13. The computer-implemented method of claim 12, further comprising generating a refined sequence of actions based on the most feasible action candidate corresponding to each action in the sequence of actions generated by the action sequence decoder.

14. The computer-implemented method of claim 13, further comprising generating control commands to control the robot in accordance with the refined sequence of actions.

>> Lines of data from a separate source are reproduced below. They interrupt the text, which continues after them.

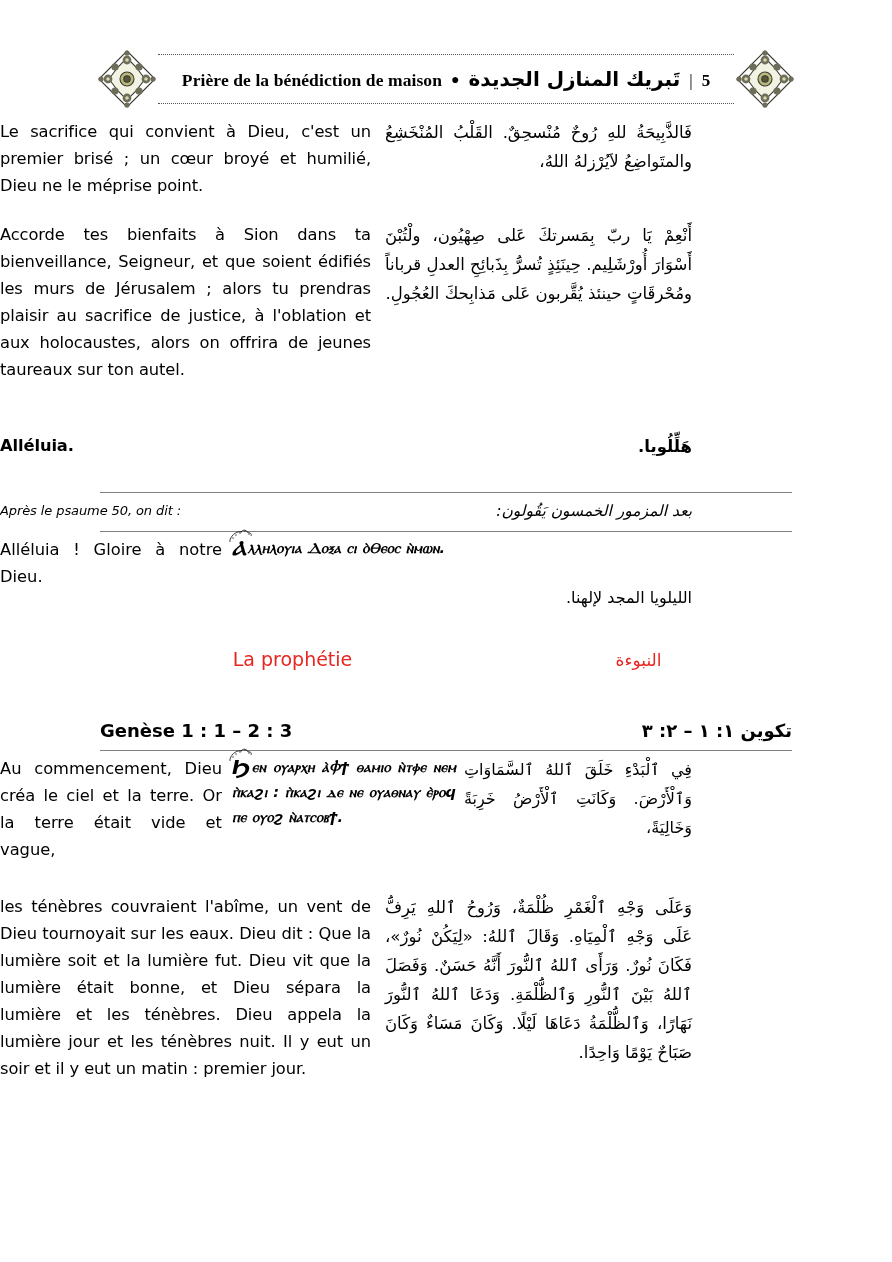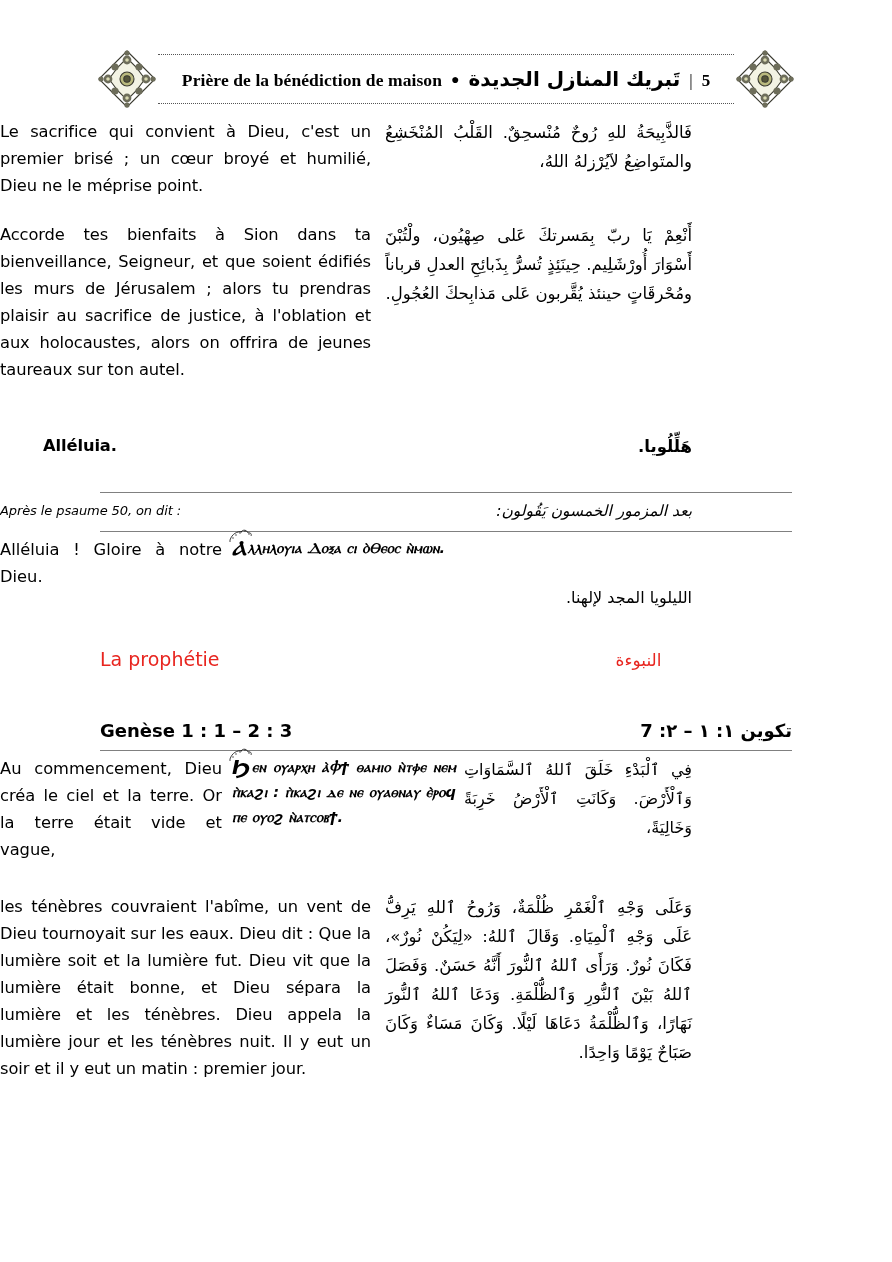--- a/index.html
+++ b/index.html
@@ -145,21 +145,21 @@
     width: 228px;
     box-sizing: border-box;
     direction: rtl;
     text-align: justify;
     text-align-last: right;
     font-size: 16px;
     line-height: 29px;
     font-family: "DejaVu Sans", sans-serif;
   }
 
-  .bold { font-weight: bold; padding-left: 43px; }
+  .bold { font-weight: bold; }
   .italic { font-style: italic; }
 
   .rule {
     position: absolute;
     left: 100px;
     width: 692px;
     height: 0;
     border-top: 1px solid #808080;
   }
 
@@ -168,21 +168,21 @@
   .section-title-row {
     position: absolute;
     left: 100px;
     width: 692px;
     display: flex;
     flex-direction: row;
     align-items: baseline;
   }
   .sect-fr {
     width: 385px;
-    text-align: left;
+    text-align: center;
     font-size: 19px;
     font-family: "DejaVu Sans", sans-serif;
   }
   .sect-ar {
     width: 307px;
     text-align: center;
     direction: rtl;
     font-size: 17px;
     font-family: "DejaVu Sans", sans-serif;
   }
@@ -360,21 +360,21 @@
     <div class="col-ar-narrow" style="text-align-last:right;margin-top:47px;">الليلويا المجد لإلهنا.</div>
   </div>
 
   <div class="section-title-row" style="top:648px;">
     <div class="sect-fr red">La prophétie</div>
     <div class="sect-ar red">النبوءة</div>
   </div>
 
   <div class="ref-row" style="top:720px;">
     <div class="ref-fr">Genèse 1 : 1 – 2 : 3</div>
-    <div class="ref-ar">تكوين ١: ١ – ٢: 7</div>
+    <div class="ref-ar">تكوين ١: ١ – ٢: ٣</div>
   </div>
 
   <div class="rule" style="top:750px;"></div>
 
   <div class="row" style="top:893px;">
     <div class="col-fr">les ténèbres couvraient l'abîme, un vent de Dieu tournoyait sur les eaux. Dieu dit : Que la lumière soit et la lumière fut. Dieu vit que la lumière était bonne, et Dieu sépara la lumière et les ténèbres. Dieu appela la lumière jour et les ténèbres nuit. Il y eut un soir et il y eut un matin : premier jour.</div>
     <div class="col-ar">وَعَلَى وَجْهِ ٱلْغَمْرِ ظُلْمَةٌ، وَرُوحُ ٱللهِ يَرِفُّ عَلَى وَجْهِ ٱلْمِيَاهِ. وَقَالَ ٱللهُ: «لِيَكُنْ نُورٌ»، فَكَانَ نُورٌ. وَرَأَى ٱللهُ ٱلنُّورَ أَنَّهُ حَسَنٌ. وَفَصَلَ ٱللهُ بَيْنَ ٱلنُّورِ وَٱلظُّلْمَةِ. وَدَعَا ٱللهُ ٱلنُّورَ نَهَارًا، وَٱلظُّلْمَةُ دَعَاهَا لَيْلًا. وَكَانَ مَسَاءٌ وَكَانَ صَبَاحٌ يَوْمًا وَاحِدًا.</div>
   </div>
 
   <div class="row" style="top:755px;">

15. The computer-implemented method of claim 10, wherein the modalities of the instructions specified by the multimodal inputs include a video modality, an audio modality, and a text modality.

16. A non-transitory computer-readable medium having stored thereon, computer-executable instructions that when executed by a computer system, causes the computer system to perform a method for applying a robotic controller including a multimodal large language model (LLM), an action sequence decoder trained with machine learning, and a trajectory controller for controlling a robot according to a sequence of actions, the method comprising:

receiving a plurality of multimodal inputs each specifying instructions in a different modality;

transforming the multimodal instructions into encodings using a multimodal LLM encoder of the multimodal LLM that is trained with machine learning;

decoding the encodings into a sequence of robotic instructions using an LLM decoder of the multimodal LLM;

transforming the sequence of robotic instructions into a sequence of actions based on a library of robotic skills, using the action sequence decoder; and

controlling the robot according to the sequence of actions using the trajectory controller.